TWIN FALLS, Idaho (KMVT/KSVT) —There are a few times in your life that people will encourage you to look at the sun. Well, starting Wednesday, May 29 that’s exactly what the Centennial Observatory will be doing as they break out the solar viewing telescopes. Now, you may be wondering what makes a solar telescope different from a standard telescope. The College of Southern Idaho has three types of solar telescopes that are available to them. The first type is a model called a “folded refractor” it has the unique feature of being the only telescope that you don’t look directly through.
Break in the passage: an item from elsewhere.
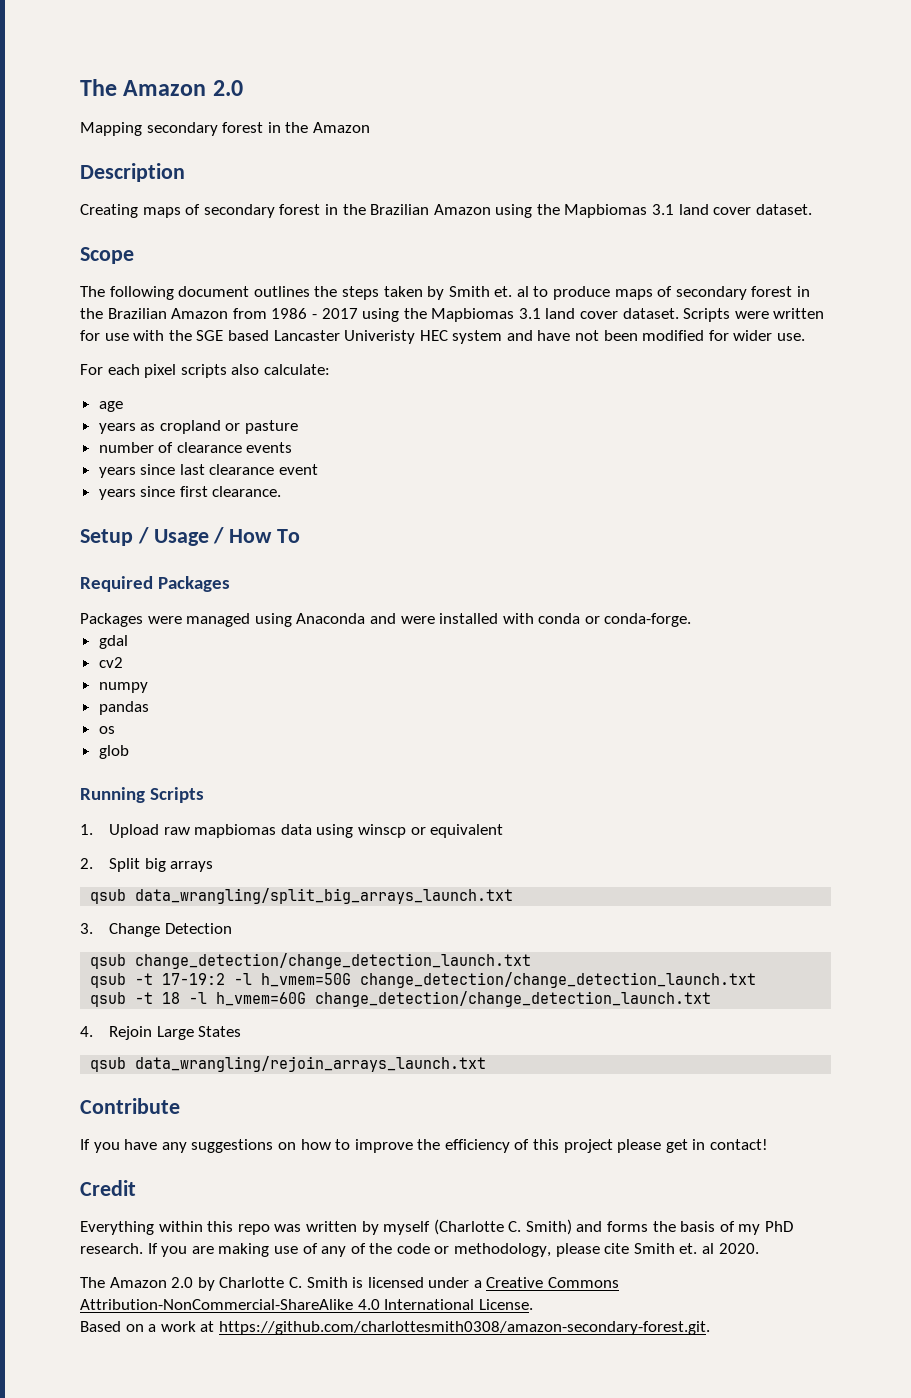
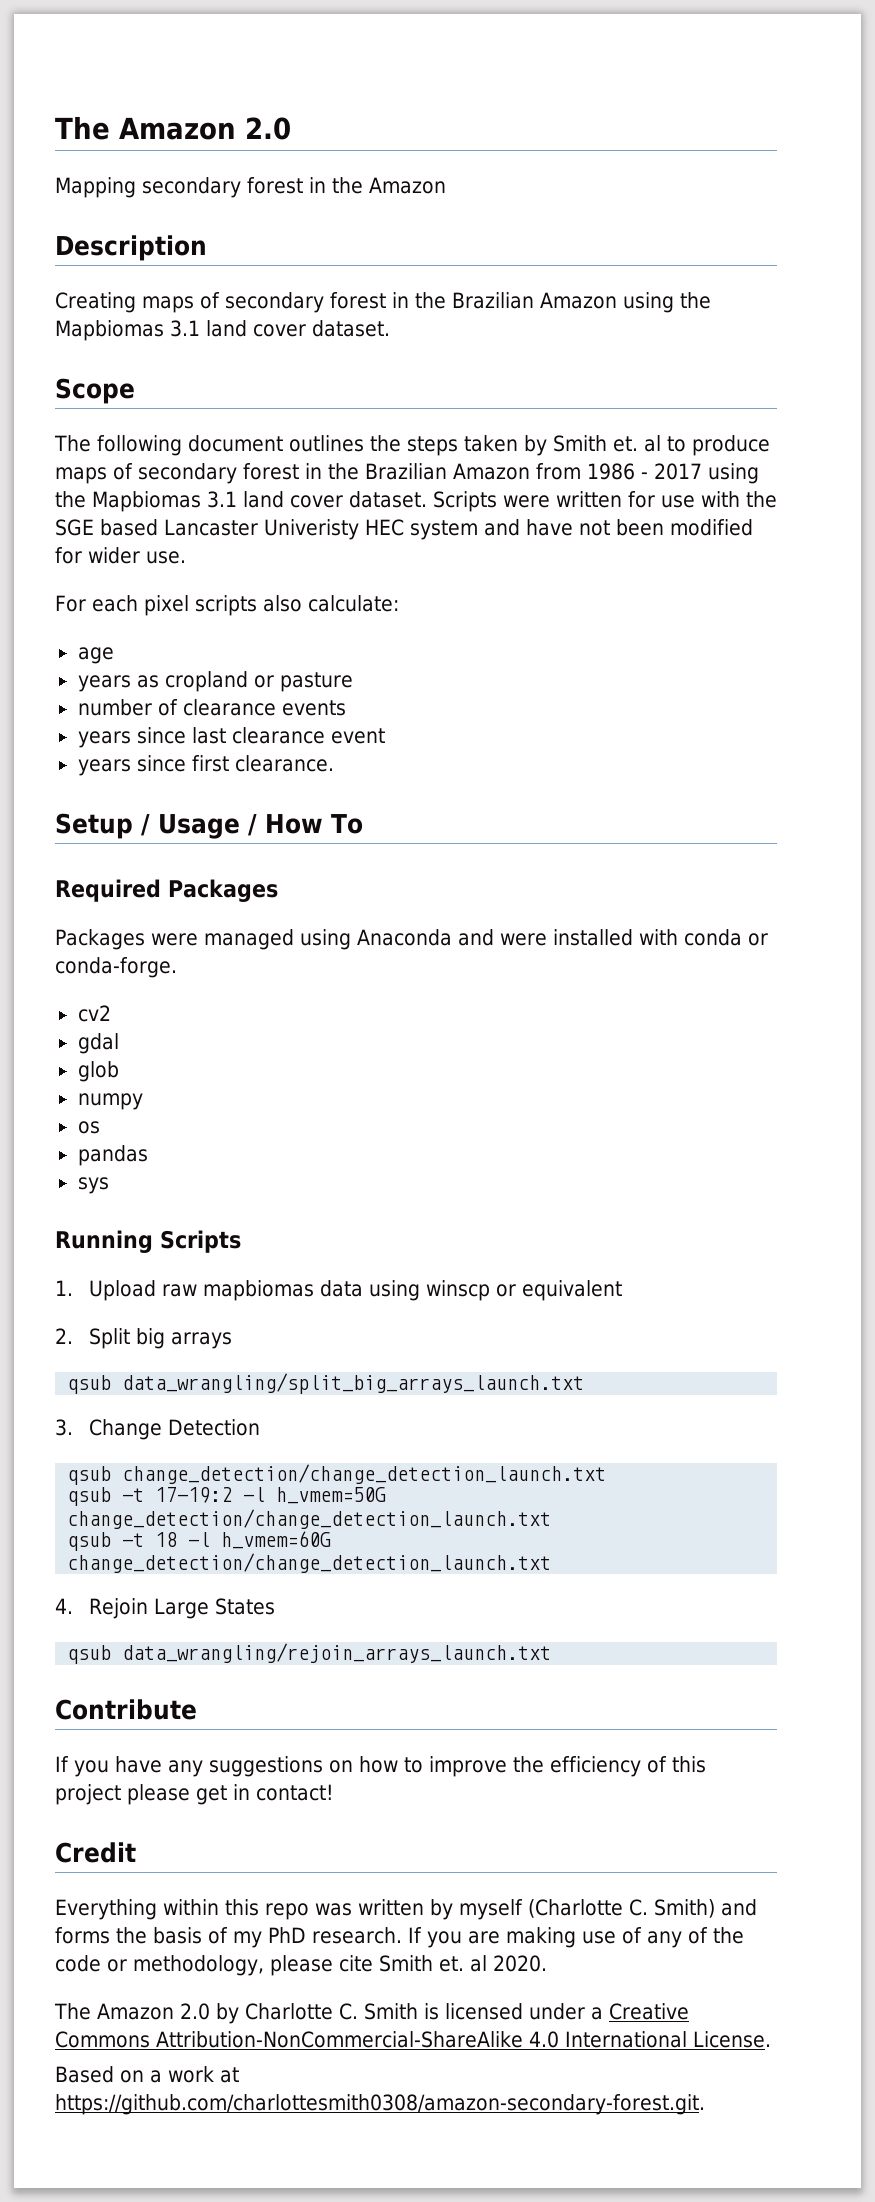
(692, 620) none -> [77,1005,111,1022] // cv2
[98,657,123,668] cv2 -> [77,1061,119,1082] glob
(148, 687) none -> [77,1121,100,1134] // os
[98,726,115,734] [98,745,129,759] os // glob -> [77,1177,109,1194] sys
“Your normal telescope you’d think of having as having a lens in the front, a lens on the back. This one has both of those, but in between it has mirrors that allow it to kind of fold up,” Observatory Coordinator at the Centennial Observatory Chris Anderson said. Without the traditional lens to look through the image is instead projected onto a piece of paper set within the telescope and this makes it better for larger groups. “There was a company back East that made these specifically for classrooms and they’ve continued to make them ever since,” Mr. Anderson explained.

The second model they have available to them is a traditional telescope, but adjusted with a specialized filter that is added onto it making it possible to view both the sun and the stars when needed. “We have a white light solar filter in it right now and a white light filter just dims the sun way, way down and lets you see what’s going on, on the surface,” Mr. Anderson explained. As of right now, the sun has been fairly active, but the peak of our current solar cycle is expected to hit within the next year or two and a half years.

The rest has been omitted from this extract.